Menace actors are abusing the ‘Google Apps Script’ improvement platform to host phishing pages that seem respectable and steal login credentials.
This new pattern was noticed by safety researchers at Cofense, who warn that the fraudulent login window is “fastidiously designed to seem like a respectable login display screen.”
“The assault makes use of an e mail masquerading as an bill, containing a hyperlink to a webpage that makes use of Google Apps Script, a improvement platform built-in throughout Google’s suite of merchandise,” Cofense explains.

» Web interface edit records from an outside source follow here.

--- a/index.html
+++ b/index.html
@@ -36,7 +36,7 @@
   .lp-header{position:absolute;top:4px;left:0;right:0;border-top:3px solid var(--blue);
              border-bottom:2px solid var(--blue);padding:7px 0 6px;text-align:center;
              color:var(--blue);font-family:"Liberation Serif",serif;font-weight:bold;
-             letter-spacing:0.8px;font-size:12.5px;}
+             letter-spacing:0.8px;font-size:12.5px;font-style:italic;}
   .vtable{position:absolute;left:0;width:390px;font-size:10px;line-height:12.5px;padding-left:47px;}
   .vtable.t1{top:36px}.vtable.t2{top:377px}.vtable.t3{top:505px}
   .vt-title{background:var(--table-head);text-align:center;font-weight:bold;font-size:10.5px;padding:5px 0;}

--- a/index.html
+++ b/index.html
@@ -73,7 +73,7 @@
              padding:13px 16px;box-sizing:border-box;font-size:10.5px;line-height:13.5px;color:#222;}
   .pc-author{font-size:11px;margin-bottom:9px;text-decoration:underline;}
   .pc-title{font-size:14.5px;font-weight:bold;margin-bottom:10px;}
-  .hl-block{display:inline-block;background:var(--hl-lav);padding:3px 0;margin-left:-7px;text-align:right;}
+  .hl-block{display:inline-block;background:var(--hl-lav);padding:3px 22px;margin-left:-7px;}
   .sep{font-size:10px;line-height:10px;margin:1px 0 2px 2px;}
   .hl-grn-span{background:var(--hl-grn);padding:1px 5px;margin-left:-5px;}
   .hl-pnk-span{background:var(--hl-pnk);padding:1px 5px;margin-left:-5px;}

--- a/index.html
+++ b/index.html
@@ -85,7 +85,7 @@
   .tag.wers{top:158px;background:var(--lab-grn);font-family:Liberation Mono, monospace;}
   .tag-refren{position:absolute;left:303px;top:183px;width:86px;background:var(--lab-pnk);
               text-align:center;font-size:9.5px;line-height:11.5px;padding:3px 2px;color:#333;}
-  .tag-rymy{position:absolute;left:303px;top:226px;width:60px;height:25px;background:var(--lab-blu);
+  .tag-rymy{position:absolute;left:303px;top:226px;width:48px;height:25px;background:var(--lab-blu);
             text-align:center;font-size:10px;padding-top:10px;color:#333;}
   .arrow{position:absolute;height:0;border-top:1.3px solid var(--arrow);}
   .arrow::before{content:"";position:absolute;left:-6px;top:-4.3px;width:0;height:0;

“By internet hosting the phishing web page inside Google’s trusted atmosphere, attackers create an phantasm of authenticity. This makes it simpler to trick recipients into handing over delicate data.”
Reliable service abuse
Google Apps Script is a JavaScript-based cloud scripting platform from Google that permits customers to automate duties and prolong the performance of Google Workspace merchandise like Google Sheets, Docs, Drive, Gmail, and Calendar.

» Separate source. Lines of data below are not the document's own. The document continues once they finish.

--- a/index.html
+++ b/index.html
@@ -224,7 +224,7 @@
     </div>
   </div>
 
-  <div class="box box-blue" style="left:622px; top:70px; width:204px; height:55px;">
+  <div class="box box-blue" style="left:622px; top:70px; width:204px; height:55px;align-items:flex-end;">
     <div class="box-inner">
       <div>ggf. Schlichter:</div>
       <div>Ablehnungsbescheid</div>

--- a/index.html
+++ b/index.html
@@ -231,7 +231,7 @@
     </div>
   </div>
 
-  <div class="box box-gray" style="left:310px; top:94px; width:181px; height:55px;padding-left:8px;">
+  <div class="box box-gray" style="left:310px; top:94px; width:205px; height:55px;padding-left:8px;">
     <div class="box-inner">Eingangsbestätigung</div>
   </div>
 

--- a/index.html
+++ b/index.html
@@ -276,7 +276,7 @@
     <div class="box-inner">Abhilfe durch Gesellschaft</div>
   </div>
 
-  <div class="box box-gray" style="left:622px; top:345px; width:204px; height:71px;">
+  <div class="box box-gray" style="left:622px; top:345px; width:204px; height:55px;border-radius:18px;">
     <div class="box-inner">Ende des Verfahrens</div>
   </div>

These scripts run on a trusted Google area underneath “script.google.com,” which is on the allowlist of most safety merchandise.
Attackers write a Google Apps Script that shows a faux login web page to seize the credentials victims enter. The info is exfiltrated to the attacker’s server by way of a hidden request.
Supply: Cofense
Because the platform permits anybody with an account to publish a script as a public internet app, giving it a Google area, the risk actors can simply share it with the victims by way of a phishing e mail that received’t set off any warnings.
The phishing e mail incorporates an bill cost or tax-related name to motion for the recipient, linking to the malicious Google-hosted phishing web page.
.jpg)
Supply: Cofense
After the sufferer enters their username and password, they’re redirected to the respectable service that was spoofed to decrease suspicion and provides risk actors time to take advantage of the stolen knowledge.
Google Apps Script seems to be the brand new focus of phishing actors that search for respectable platforms to abuse for evasion and operational effectivity.
On this case, it additionally provides the attackers the pliability to remotely modify their script with out having to resend a brand new hyperlink, switching to a special lure with out a lot effort.
An efficient protection measure can be to configure e mail safety to scrutinize cloud service hyperlinks and, if potential, block entry to Google Apps Script URLs altogether, or no less than flag them as doubtlessly harmful.
BleepingComputer has contacted Google to ask in the event that they plan to implement any anti-abuse measures in response to Cofense’s findings, however we’ve not heard again as of publication.
Based mostly on an evaluation of 14M malicious actions, uncover the highest 10 MITRE ATT&CK strategies behind 93% of assaults and easy methods to defend in opposition to them.